§ Task details
In the records below, tally every line containing "网盘下载". Report only the total.

──────

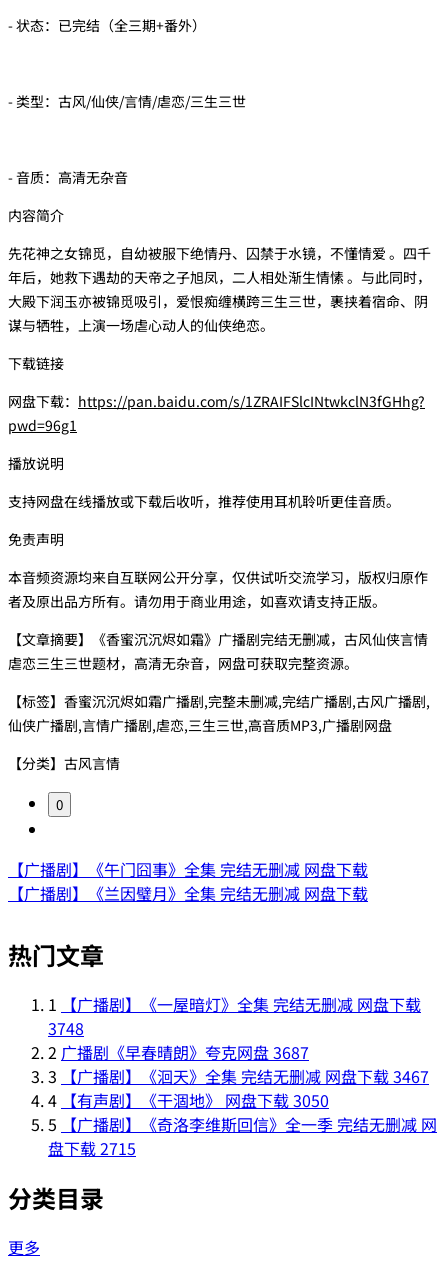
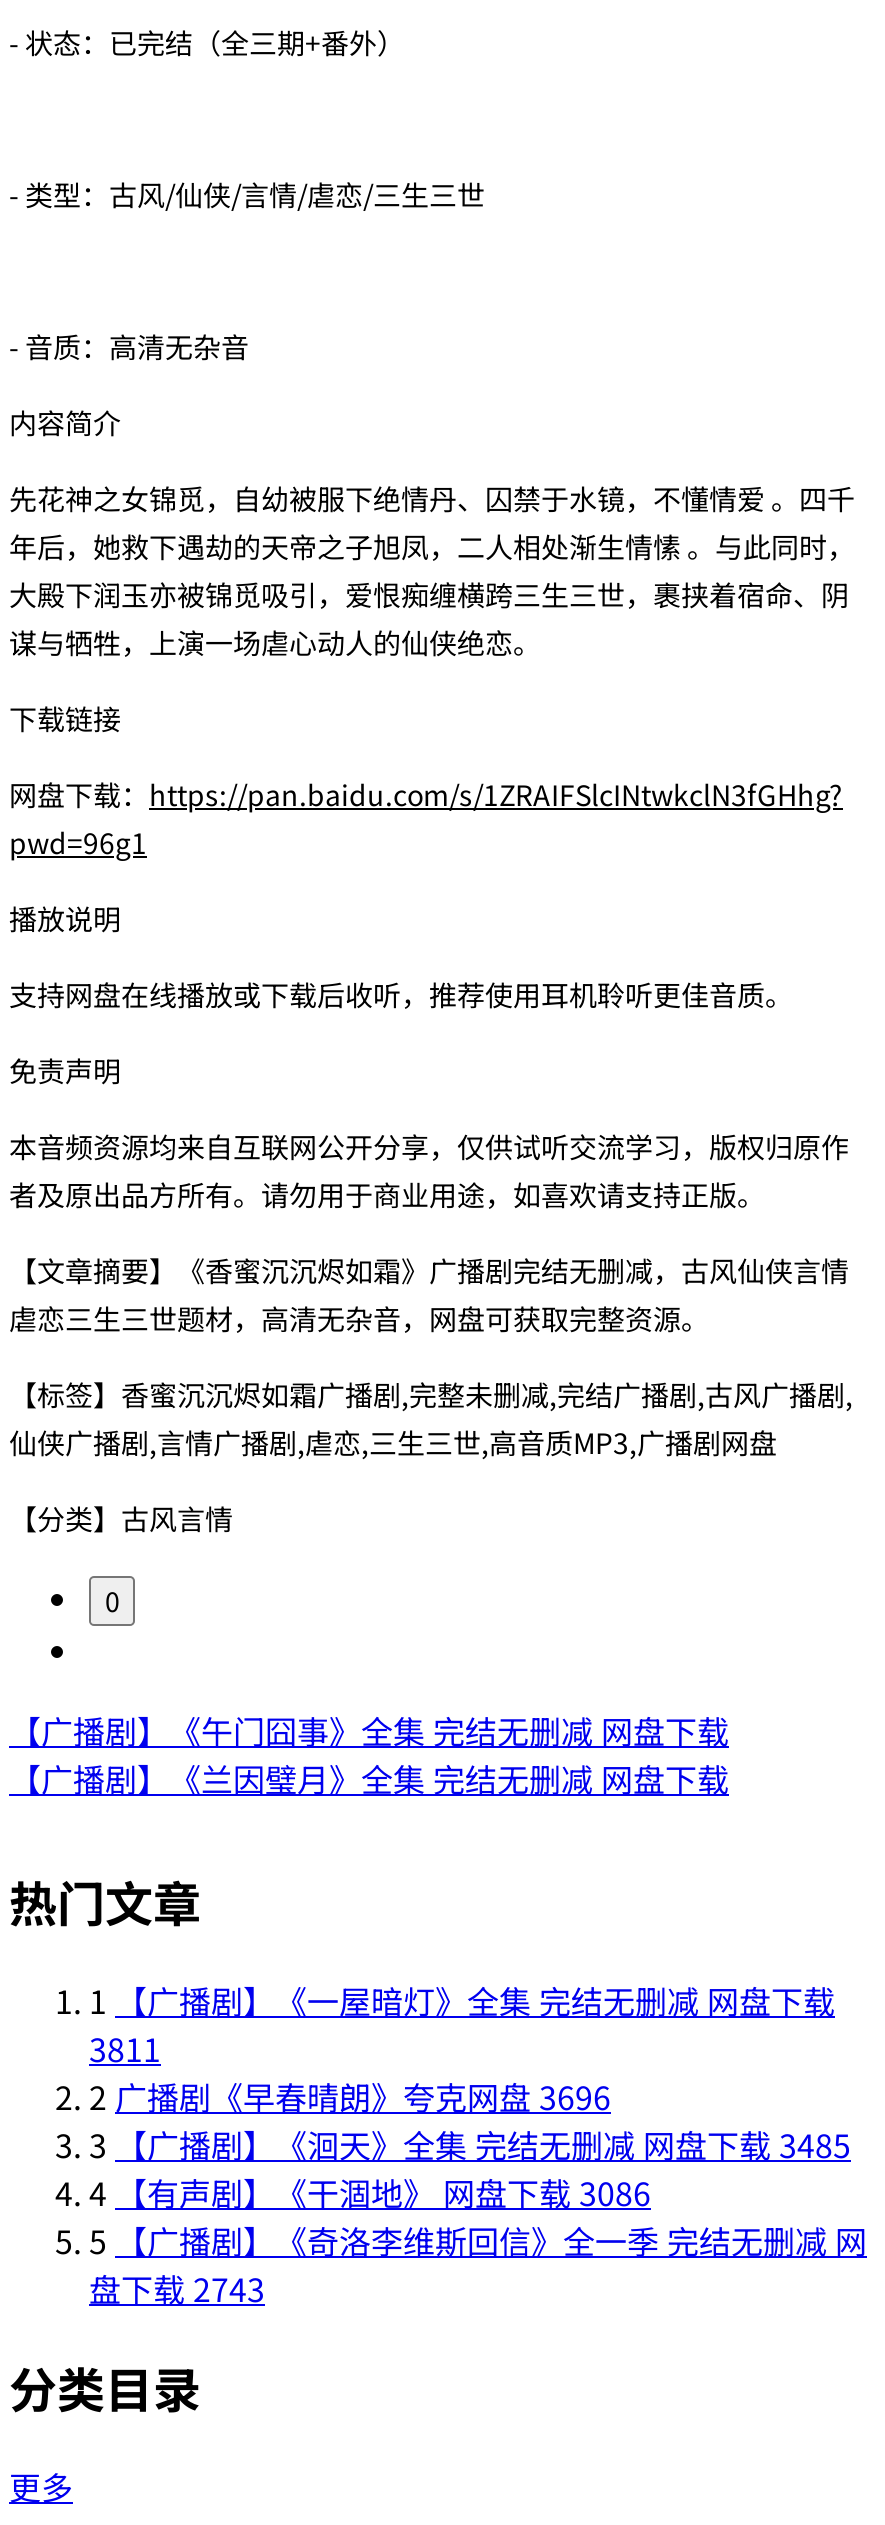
[48,1016,84,1040] 3748 -> [89,2023,161,2071] 3811
[48,1040,309,1064] 2 广播剧《早春晴朗》夸克网盘 3687 -> [89,2071,611,2119] 2 广播剧《早春晴朗》夸克网盘 3696
[48,1064,429,1088] 3 【广播剧】《洄天》全集 完结无删减 网盘下载 3467 -> [89,2119,851,2167] 3 【广播剧】《洄天》全集 完结无删减 网盘下载 3485
[48,1088,329,1112] 4 【有声剧】《干涸地》 网盘下载 3050 -> [89,2167,651,2215] 4 【有声剧】《干涸地》 网盘下载 3086
[48,1136,136,1160] 盘下载 2715 -> [89,2263,265,2311] 盘下载 2743

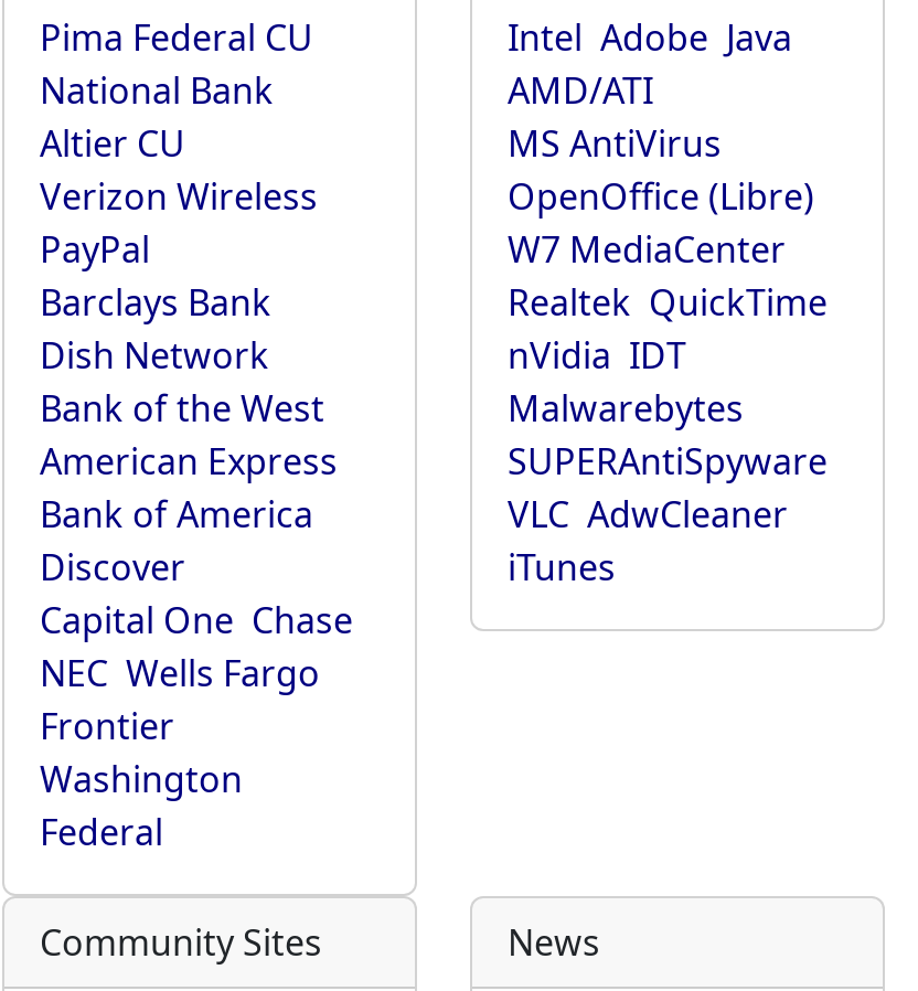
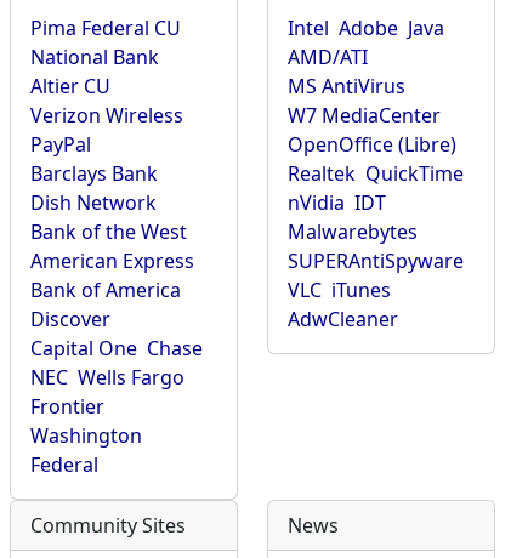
moved [508,172,814,221] -> [288,131,456,158]: OpenOffice (Libre)
moved [508,225,786,274] -> [288,102,441,129]: W7 MediaCenter
[508,490,788,592] VLC AdwCleaner | iTunes -> [288,277,398,332] VLC iTunes | AdwCleaner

──────

§ Solution to the exercise
2